Depending on the user's knowledge and preferences, this feature can be another option for executing workflows locally.  

KFP supports two local runner types which indicate how and where executed components should be executed: _DockerRunner_ 
and _SubprocessRunner_.
DockerRunner is the recommended option, because it executes each task in a separate container.
It offers the strongest form of local runtime environment isolation; is most faithful to the remote runtime environment, 
but might require a prebuilt docker image. 

The files [local_subprocess_wdu_docId_noop_super_pipeline.py](./Examples/local_subprocess_wdu_docId_noop_super_pipeline.py) 
and [local_docker_wdu_docId_noop_super_pipeline.py](./Examples/local_docker_wdu_docId_noop_super_pipeline.py) 
demonstrate a KFP local definition of the same workflow using _SubprocessRunner_ and _DockerRunner_, respectively.

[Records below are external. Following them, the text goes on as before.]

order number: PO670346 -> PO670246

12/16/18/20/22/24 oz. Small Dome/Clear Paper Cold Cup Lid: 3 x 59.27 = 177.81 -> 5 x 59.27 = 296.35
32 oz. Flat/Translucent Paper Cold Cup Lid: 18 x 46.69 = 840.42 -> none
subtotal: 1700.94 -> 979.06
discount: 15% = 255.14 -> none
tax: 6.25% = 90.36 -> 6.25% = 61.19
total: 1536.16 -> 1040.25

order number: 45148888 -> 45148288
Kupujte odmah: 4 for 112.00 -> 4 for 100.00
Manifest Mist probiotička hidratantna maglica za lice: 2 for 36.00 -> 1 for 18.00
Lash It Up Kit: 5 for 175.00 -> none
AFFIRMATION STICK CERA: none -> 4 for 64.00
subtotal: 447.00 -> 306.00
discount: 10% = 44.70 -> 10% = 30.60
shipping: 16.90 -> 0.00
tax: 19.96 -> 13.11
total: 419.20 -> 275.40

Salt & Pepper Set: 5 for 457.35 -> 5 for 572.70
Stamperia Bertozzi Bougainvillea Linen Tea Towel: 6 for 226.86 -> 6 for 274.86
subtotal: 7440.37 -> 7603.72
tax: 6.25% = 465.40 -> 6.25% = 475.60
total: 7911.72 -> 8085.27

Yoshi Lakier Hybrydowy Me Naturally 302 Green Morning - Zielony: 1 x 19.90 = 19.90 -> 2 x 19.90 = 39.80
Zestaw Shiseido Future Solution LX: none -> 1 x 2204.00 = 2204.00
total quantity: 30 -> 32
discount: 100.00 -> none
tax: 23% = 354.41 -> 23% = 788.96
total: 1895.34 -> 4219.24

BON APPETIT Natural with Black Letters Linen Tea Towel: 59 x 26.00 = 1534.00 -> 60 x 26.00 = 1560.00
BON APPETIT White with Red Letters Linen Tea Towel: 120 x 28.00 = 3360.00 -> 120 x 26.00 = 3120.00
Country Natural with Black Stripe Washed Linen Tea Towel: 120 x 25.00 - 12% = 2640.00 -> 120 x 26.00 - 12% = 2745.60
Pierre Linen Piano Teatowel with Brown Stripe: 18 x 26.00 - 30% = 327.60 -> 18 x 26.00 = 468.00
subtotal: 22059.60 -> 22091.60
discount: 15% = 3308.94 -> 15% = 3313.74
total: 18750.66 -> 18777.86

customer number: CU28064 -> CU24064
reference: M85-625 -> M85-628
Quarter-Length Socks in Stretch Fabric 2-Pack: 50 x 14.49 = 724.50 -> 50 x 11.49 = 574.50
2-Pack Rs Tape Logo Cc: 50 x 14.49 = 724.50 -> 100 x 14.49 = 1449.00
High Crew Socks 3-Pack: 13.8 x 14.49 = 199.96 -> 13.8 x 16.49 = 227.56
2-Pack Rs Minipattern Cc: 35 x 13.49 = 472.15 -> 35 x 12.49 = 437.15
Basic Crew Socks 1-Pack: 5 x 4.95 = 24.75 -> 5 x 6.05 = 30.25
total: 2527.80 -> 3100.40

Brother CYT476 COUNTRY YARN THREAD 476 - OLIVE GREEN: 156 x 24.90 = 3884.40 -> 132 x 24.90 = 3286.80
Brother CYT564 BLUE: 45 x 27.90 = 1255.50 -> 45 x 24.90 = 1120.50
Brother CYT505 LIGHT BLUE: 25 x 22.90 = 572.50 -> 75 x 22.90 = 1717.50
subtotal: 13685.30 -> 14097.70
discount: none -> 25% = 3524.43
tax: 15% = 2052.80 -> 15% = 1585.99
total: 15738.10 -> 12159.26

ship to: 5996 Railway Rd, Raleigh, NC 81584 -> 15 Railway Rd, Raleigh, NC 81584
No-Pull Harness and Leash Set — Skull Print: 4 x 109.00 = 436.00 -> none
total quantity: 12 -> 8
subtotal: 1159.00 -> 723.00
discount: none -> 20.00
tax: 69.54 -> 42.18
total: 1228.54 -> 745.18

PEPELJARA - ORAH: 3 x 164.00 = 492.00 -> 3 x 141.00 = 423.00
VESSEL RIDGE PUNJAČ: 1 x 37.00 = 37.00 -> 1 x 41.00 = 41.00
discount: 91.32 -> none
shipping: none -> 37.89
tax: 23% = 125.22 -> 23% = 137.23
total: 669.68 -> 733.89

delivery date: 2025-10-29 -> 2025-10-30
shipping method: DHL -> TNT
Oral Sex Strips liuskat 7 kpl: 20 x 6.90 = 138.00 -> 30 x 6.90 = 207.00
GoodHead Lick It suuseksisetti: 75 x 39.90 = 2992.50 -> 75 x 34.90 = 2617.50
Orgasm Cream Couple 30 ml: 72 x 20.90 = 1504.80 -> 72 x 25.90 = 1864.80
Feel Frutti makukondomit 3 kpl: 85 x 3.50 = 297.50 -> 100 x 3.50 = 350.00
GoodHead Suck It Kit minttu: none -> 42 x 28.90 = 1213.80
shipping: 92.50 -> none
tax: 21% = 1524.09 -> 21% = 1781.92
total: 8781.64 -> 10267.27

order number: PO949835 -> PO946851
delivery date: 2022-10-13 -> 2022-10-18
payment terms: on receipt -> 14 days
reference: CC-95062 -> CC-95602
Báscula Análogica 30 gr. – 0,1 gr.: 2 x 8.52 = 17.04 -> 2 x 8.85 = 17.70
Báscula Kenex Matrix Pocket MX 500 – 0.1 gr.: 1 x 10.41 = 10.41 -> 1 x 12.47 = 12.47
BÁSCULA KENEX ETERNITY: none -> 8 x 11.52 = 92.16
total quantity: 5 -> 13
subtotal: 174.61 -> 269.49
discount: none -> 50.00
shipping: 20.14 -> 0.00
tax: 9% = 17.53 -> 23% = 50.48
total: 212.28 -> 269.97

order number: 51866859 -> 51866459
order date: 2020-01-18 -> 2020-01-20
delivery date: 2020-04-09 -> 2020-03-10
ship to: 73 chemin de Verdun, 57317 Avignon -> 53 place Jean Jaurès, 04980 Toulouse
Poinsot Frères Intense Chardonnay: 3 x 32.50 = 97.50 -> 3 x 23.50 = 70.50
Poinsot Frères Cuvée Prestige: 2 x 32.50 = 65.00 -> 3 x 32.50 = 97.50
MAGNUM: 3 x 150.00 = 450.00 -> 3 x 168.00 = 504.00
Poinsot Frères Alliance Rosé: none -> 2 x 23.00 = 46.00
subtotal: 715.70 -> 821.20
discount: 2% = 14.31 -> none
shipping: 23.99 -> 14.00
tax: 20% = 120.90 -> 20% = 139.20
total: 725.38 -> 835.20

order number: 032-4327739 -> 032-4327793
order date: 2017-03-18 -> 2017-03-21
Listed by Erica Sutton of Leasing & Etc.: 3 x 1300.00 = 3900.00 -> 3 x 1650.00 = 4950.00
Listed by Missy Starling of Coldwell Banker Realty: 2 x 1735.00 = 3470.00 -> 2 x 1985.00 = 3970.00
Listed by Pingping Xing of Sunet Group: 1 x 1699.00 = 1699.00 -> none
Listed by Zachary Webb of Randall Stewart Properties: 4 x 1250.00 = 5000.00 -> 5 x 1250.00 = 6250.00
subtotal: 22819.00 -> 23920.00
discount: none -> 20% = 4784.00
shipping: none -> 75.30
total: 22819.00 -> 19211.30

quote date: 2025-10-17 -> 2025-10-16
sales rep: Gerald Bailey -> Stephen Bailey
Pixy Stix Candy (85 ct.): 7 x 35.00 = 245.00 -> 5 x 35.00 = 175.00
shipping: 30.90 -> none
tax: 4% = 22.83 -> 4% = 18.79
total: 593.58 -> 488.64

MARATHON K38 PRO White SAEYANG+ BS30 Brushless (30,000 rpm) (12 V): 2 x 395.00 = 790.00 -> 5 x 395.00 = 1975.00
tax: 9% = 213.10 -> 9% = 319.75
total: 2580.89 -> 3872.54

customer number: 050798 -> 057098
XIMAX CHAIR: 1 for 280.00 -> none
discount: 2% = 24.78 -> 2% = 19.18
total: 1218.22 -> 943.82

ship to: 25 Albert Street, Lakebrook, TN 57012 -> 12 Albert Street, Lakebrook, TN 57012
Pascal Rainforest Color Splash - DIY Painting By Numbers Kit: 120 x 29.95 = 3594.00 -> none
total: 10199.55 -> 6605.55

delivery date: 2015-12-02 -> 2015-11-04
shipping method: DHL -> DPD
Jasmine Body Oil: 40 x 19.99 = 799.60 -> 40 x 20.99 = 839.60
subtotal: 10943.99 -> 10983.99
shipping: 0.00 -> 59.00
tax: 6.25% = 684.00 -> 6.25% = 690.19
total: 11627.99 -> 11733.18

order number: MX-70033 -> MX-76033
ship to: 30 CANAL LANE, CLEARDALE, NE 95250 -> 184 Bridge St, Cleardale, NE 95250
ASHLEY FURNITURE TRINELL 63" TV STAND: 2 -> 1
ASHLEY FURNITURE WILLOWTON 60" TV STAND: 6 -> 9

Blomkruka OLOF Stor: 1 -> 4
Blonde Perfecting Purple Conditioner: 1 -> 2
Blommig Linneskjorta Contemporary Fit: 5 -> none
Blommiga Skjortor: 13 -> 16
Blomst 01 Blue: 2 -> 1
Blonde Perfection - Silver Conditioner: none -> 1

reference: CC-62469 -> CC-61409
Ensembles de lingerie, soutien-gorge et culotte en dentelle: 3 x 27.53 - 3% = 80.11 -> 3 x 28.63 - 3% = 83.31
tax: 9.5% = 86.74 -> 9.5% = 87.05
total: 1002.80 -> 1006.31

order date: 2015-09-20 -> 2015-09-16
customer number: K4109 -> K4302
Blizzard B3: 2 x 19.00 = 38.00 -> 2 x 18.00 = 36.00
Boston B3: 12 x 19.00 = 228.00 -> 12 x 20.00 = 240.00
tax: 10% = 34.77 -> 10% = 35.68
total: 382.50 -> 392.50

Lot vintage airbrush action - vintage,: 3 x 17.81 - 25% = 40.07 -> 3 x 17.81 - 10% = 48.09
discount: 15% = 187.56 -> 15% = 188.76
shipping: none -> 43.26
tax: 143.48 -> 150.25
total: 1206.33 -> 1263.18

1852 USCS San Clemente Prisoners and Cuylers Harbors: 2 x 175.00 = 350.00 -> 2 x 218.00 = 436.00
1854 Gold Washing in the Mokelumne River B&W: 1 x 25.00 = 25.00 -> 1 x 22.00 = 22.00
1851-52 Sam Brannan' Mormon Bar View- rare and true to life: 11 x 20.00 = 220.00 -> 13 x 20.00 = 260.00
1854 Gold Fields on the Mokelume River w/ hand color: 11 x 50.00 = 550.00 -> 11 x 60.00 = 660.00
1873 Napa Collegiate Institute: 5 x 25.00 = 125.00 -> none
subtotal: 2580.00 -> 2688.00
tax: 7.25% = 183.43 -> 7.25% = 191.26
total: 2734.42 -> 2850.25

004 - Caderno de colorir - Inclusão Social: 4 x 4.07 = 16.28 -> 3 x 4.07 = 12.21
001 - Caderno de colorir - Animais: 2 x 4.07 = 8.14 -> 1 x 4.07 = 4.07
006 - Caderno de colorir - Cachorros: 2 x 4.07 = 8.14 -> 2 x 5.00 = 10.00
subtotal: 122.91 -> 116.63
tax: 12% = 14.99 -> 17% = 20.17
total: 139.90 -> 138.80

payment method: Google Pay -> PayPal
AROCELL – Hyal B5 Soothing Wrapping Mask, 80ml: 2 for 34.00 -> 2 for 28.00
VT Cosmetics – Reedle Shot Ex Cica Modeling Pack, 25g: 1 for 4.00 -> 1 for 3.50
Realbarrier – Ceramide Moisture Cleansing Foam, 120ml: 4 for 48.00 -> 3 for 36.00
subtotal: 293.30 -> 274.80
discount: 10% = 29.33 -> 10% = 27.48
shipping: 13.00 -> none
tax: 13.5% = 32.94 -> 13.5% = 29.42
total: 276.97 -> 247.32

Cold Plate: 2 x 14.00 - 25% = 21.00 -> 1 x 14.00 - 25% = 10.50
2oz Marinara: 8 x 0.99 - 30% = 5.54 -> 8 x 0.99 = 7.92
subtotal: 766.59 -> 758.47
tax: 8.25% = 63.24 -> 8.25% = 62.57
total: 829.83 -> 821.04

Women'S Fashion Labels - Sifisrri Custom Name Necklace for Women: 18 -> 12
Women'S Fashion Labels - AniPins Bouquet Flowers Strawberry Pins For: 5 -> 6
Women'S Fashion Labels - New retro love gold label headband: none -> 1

**_Note:_** in order to execute the transformation of PDF files into parquet files you should be connected to the IBM 
Intranet with the "TUNNELAL" VPN

## Next Steps
- Extend support to S3 data sources
- Support Spark transformers
- Support isolated virtual environments by executing _FlowSteps_ in subprocesses.
- Investigate more KFP local opportunities